WHAT NEEDS TO BE DONE
Your task is to copy each line of the material below that includes "justify".

MATERIAL FOR THE TASK
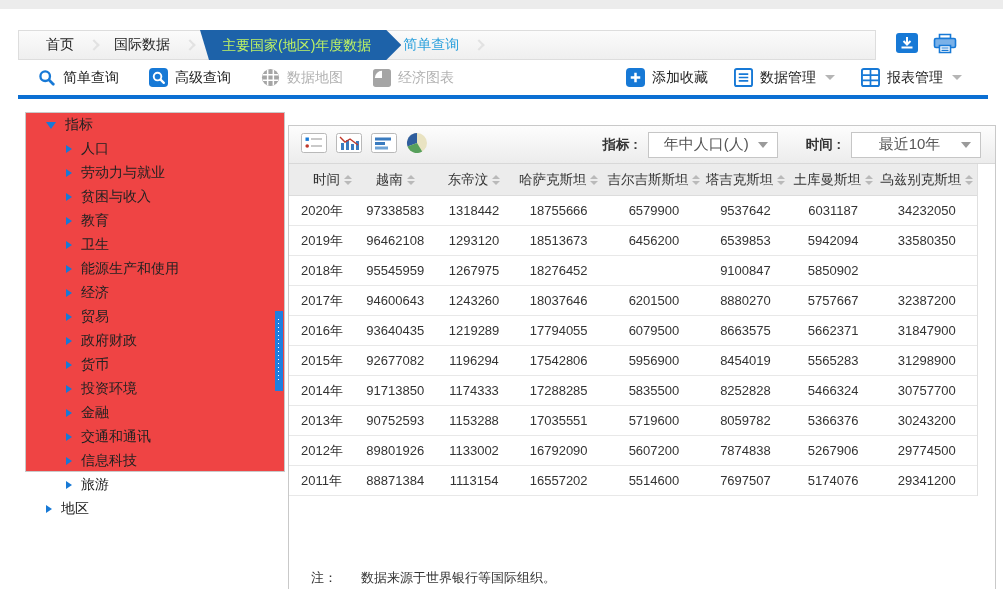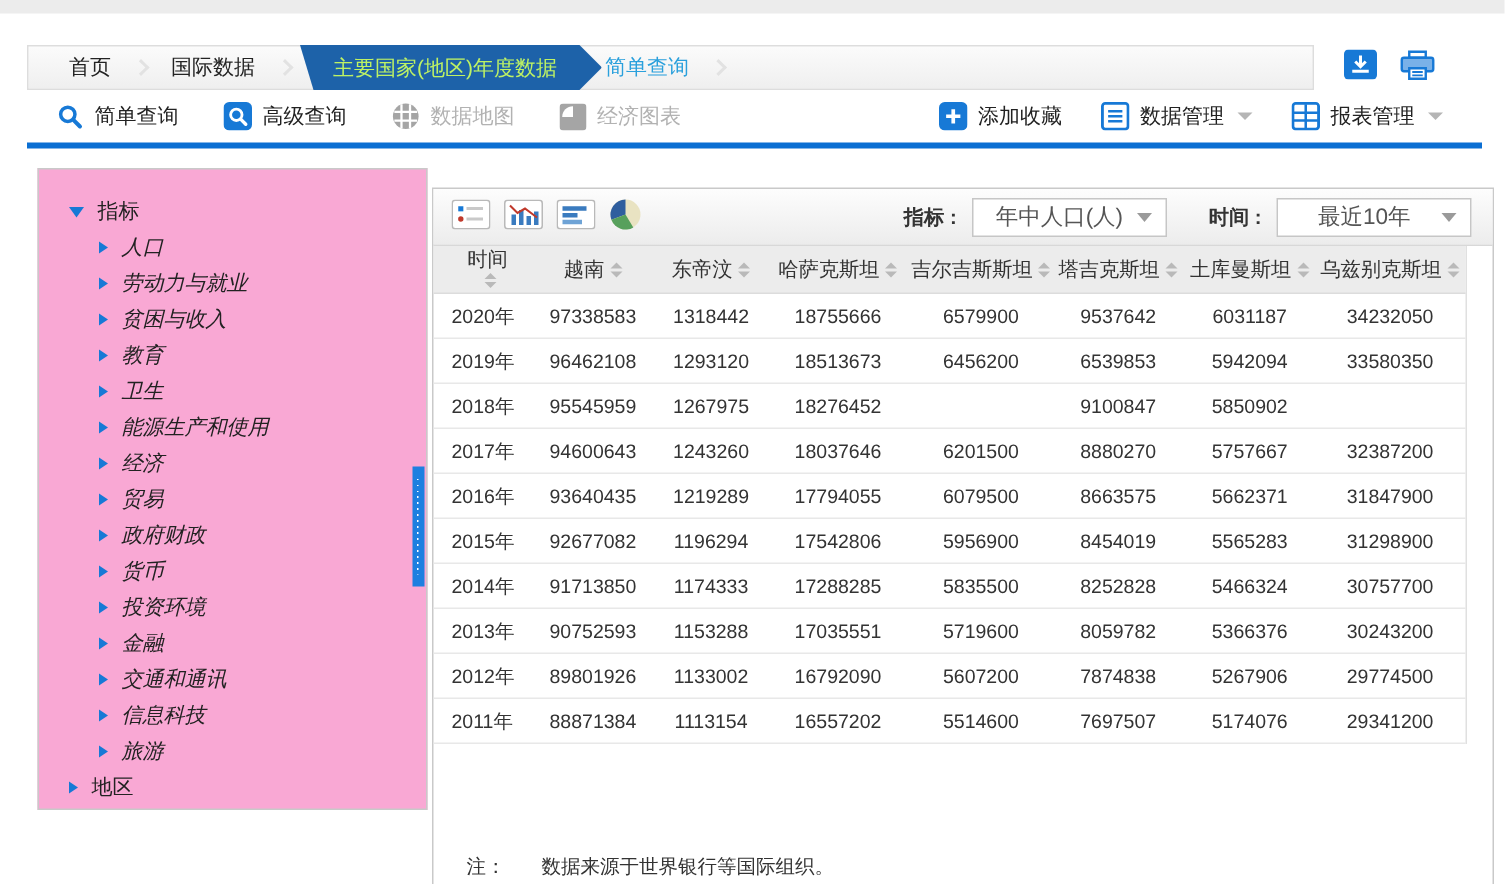--- a/index.html
+++ b/index.html
@@ -36,8 +36,8 @@
   .blue-rule { position:absolute; left:18px; top:95px; width:970px; height:4px; background:#0b6fd3; }
 
   
-  .sidebar { position:absolute; left:25px; top:112px; width:260px; height:428px;
-    background:#f9a8d4; border:1px solid #c9c9c9; padding-top:16px; }
+  .sidebar { position:absolute; left:25px; top:112px; width:260px; height:360px;
+    background:#ef4444; border:1px solid #c9c9c9; padding-top:0; }
   .tree-item { height:24px; display:flex; align-items:center; gap:9px; font-size:14px;
     color:#222; cursor:pointer; }
   .tree-root { padding-left:20px; }

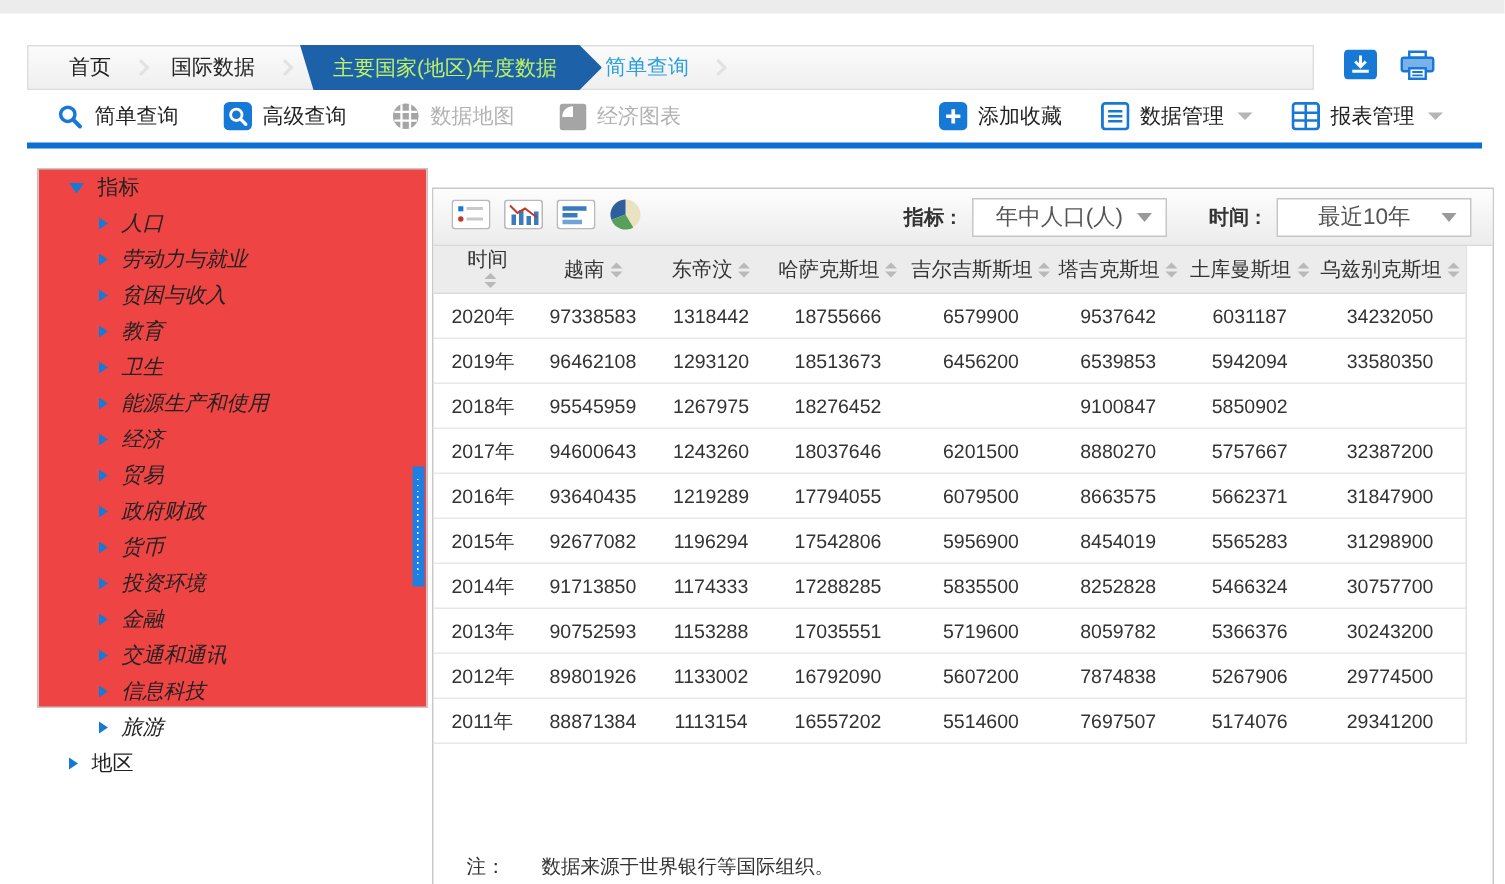--- a/index.html
+++ b/index.html
@@ -41,7 +41,7 @@
   .tree-item { height:24px; display:flex; align-items:center; gap:9px; font-size:14px;
     color:#222; cursor:pointer; }
   .tree-root { padding-left:20px; }
-  .tree-child { padding-left:40px;font-style:italic; }
+  .tree-child { padding-left:40px; }
   .arr-r { width:0; height:0; border-top:4px solid transparent; border-bottom:4px solid transparent;
     border-left:6px solid #1779d6; flex:none; }
   .arr-d { width:0; height:0; border-left:5px solid transparent; border-right:5px solid transparent;

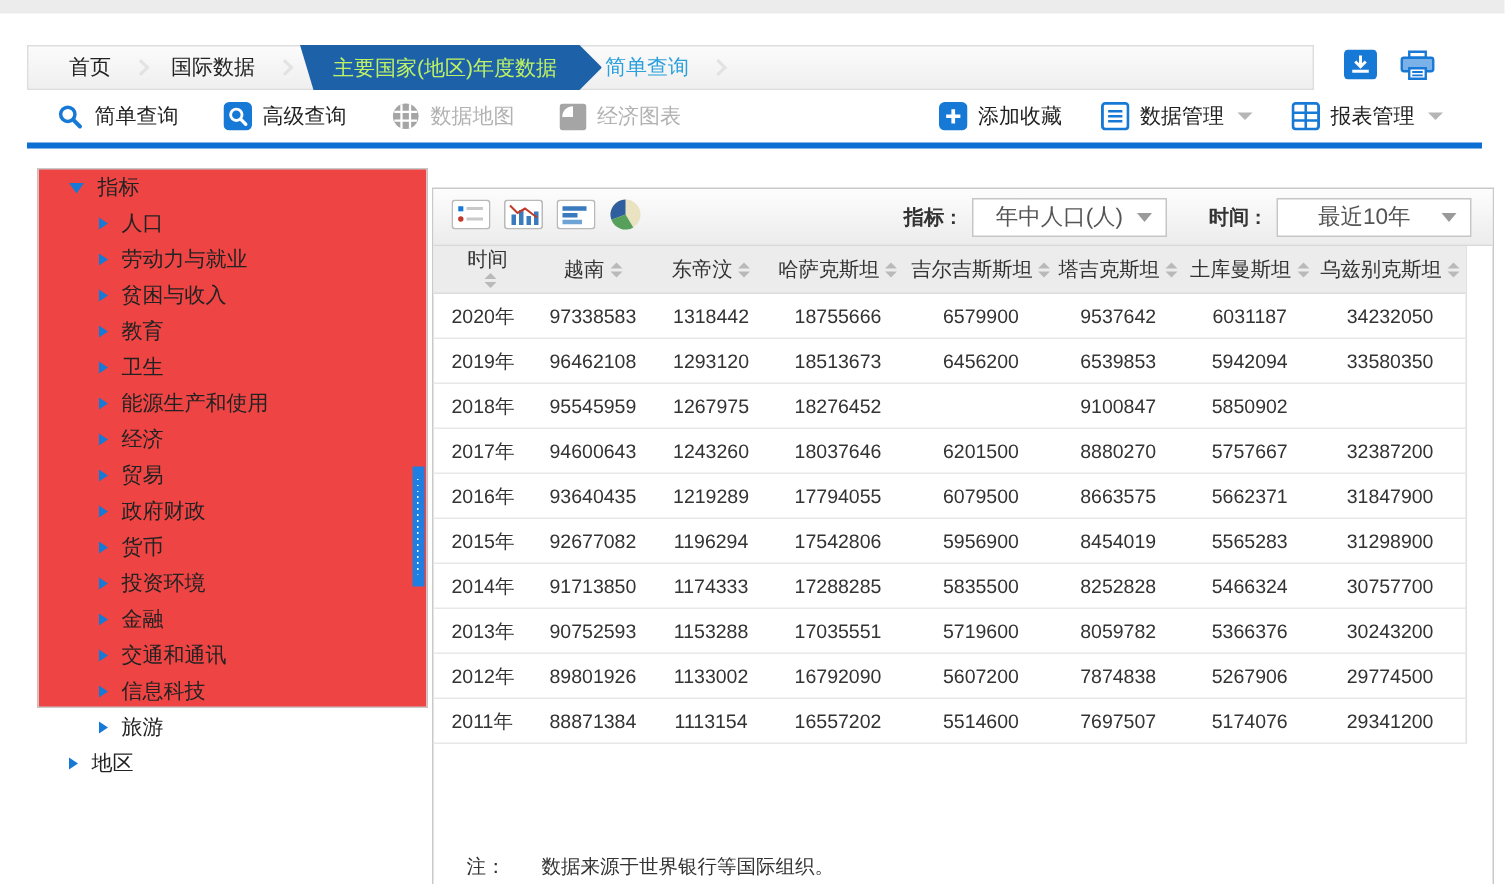--- a/index.html
+++ b/index.html
@@ -73,7 +73,7 @@
   .thead { background:#ececec; border-bottom:1px solid #dcdcdc; height:32px; }
   .th { display:flex; align-items:center; justify-content:center; font-size:13.5px; color:#333;
     cursor:pointer; white-space:nowrap; }
-  .th.first { justify-content:flex-start; padding-left:8px;flex-direction:column; }
+  .th.first { justify-content:flex-start; padding-left:24px; }
   .sort { display:inline-flex; flex-direction:column; gap:2px; margin-left:4px; }
   .sort i { width:0; height:0; border-left:4px solid transparent; border-right:4px solid transparent; }
   .sort .up { border-bottom:4px solid #b9b9b9; }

THE COMPLETED TASK
   .th { display:flex; align-items:center; justify-content:center; font-size:13.5px; color:#333;
-  .th.first { justify-content:flex-start; padding-left:8px;flex-direction:column; }
+  .th.first { justify-content:flex-start; padding-left:24px; }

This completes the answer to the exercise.